Наступил первый день Пасхи. День выдался чудный, тихий. Глаза слепило от яркого солнечного света. Ухо поражала необычная для нашего времени тишина, разлившаяся по всей передовой линии, точно ангел мира вдруг слетел на землю.
Обе вражеские стороны, словно сговорившись, не открывали ни ружейной, ни артиллерийской стрельбы. Еще вчера нельзя было до пояса высунуться из окопа, чтобы не навлечь на себя неприятельского огня, но сегодня и наши, и немцы свободно во весь рост ходили над окопами, не боясь быть подстреленными.

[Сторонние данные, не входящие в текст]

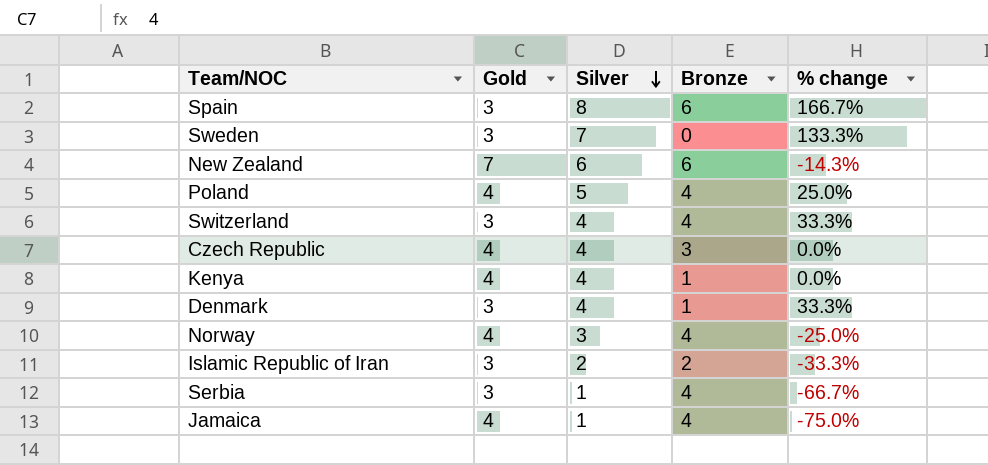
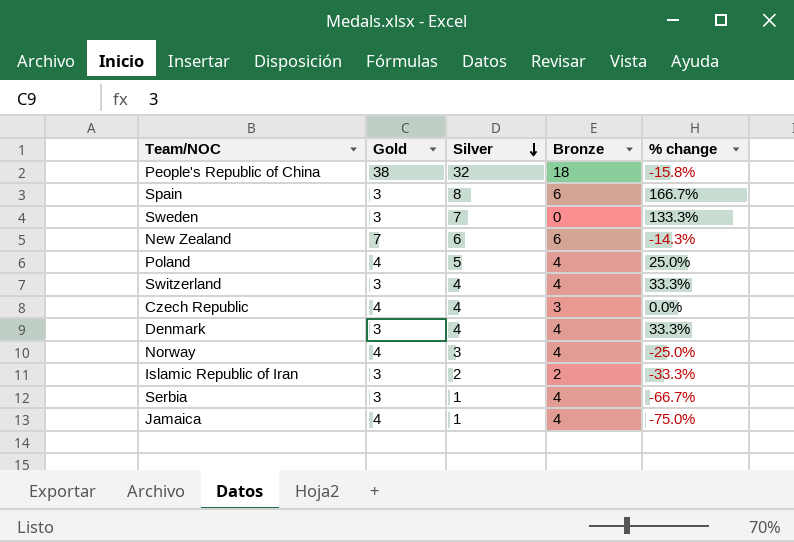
row Kenya: 4 | 4 | 1 | 0.0% -> none
row People's Republic of China: none -> 38 | 32 | 18 | -15.8%
Denmark | Bronze: 1 -> 4

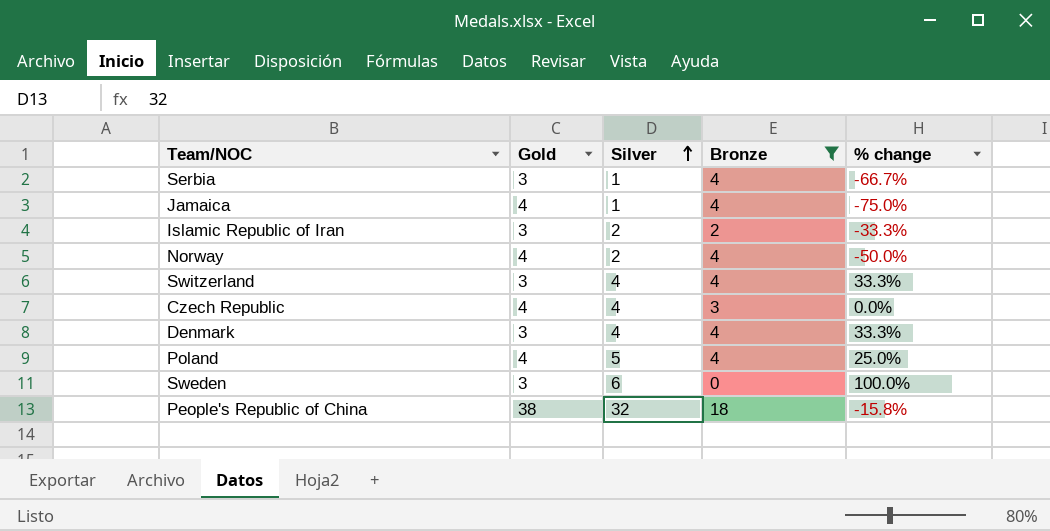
filter: none -> Bronze != 6
row order: Silver descending -> Silver ascending
Norway | Silver: 3 -> 2
Norway | % change: -25.0% -> -50.0%
Sweden | Silver: 7 -> 6
Sweden | % change: 133.3% -> 100.0%

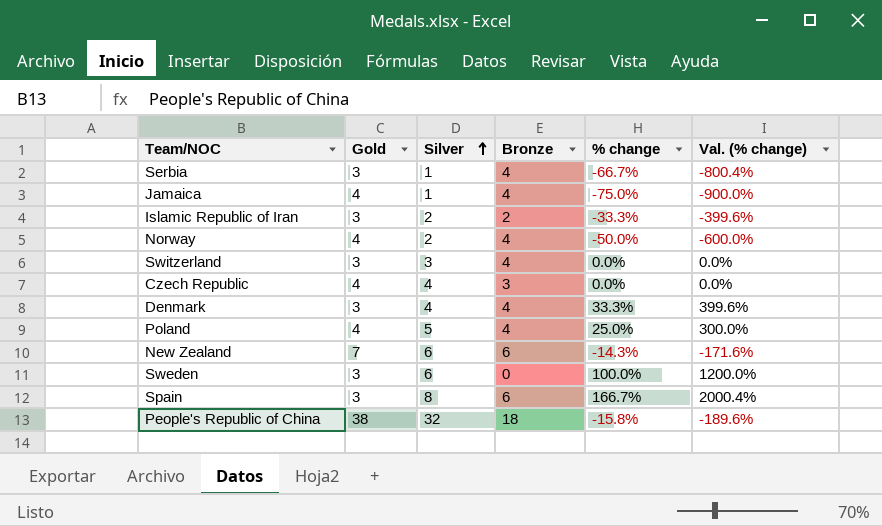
filter: Bronze != 6 -> none
column Val. (% change) | formula: none -> [% change] * 12
Switzerland | Silver: 4 -> 3
Switzerland | % change: 33.3% -> 0.0%

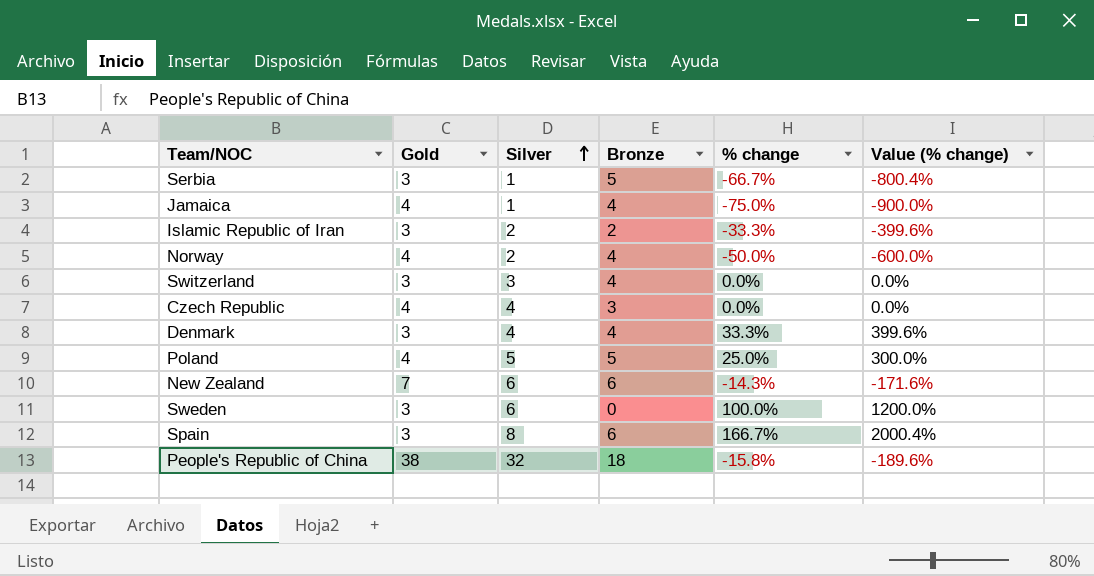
column name: Val. (% change) -> Value (% change)
Serbia | Bronze: 4 -> 5
Poland | Bronze: 4 -> 5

В этот великий праздник мира кровожадные, разрушительные инстинкты войны уступили место человеколюбию. В этот день не должна была пролиться ни одна капля человеческой крови. Наступило как бы неофициальное перемирие. Это было что-то новое и необыкновенное в нашей однообразной, напряженной окопной жизни. Никогда, казалось, так остро не чувствовалась сладость мирного бытия, как именно теперь, на виду этих умолкнувших орудий и пулеметов. Мысль не могла сразу освоиться с охватившим всех стихийным явлением этого мира среди войны. Душу наполняли радость и восторг, а тело, измученное постоянной опасностью смерти и страдания, теперь отдыхало в сладком покое.

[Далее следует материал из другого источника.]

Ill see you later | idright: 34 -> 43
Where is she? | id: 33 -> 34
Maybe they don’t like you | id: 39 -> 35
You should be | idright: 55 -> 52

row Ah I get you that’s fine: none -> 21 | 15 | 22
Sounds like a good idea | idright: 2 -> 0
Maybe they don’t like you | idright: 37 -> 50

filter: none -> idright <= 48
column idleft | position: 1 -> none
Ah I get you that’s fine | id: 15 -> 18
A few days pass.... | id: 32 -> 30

Между тем мирное настроение как у нас, так и у немцев росло с каждым часом и переходило в настоящее братание. В немецких окопах на поверхности земли начали образовываться отдельные группы людей, махавших нам шапками и платками. Наши вылезали на бруствер своих окопов, отвечали им тем же. Однако за линию проволочных заграждений никто еще пока не решался перейти.
Быть может, этим бы все и ограничилось, если бы не произошел небольшой случай, который только еще больше разжег желание вчерашних врагов теснее сблизиться и протянуть друг другу братскую руку.
Дело было так. Наш начальник дивизии генерал Ткачевский, которого, кстати сказать, дальше полкового резерва мы никогда не видели, почему-то сомневался в донесениях с передовой линии о том, что на позиции стоят не австрийцы, а немцы. Пленных, правда, в последнее время не удавалось захватить, так как противник держал свои посты за проволокой. Однако все данные были за то, что австрийцы, как я уже отмечал, в феврале были сменены германцами. Прежде всего можно было это узнать по остроконечным пулям, которыми противник обстреливал наши окопы. Такие пули были у немцев. Потом артиллерийский огонь, отличавшийся необыкновенной меткостью и разрушительностью, тоже говорил в пользу того, что против нас действительно были немцы. Австрийцы всегда очень нервничали, особенно ночью. Они беспрерывно палили из ружей. Теперь же ночью со стороны противника редко можно было услышать ружейный выстрел. Это тоже тактика немцев. Однако всего этого было недостаточно нашему начальнику дивизии, и он решил прибегнуть к хитрости.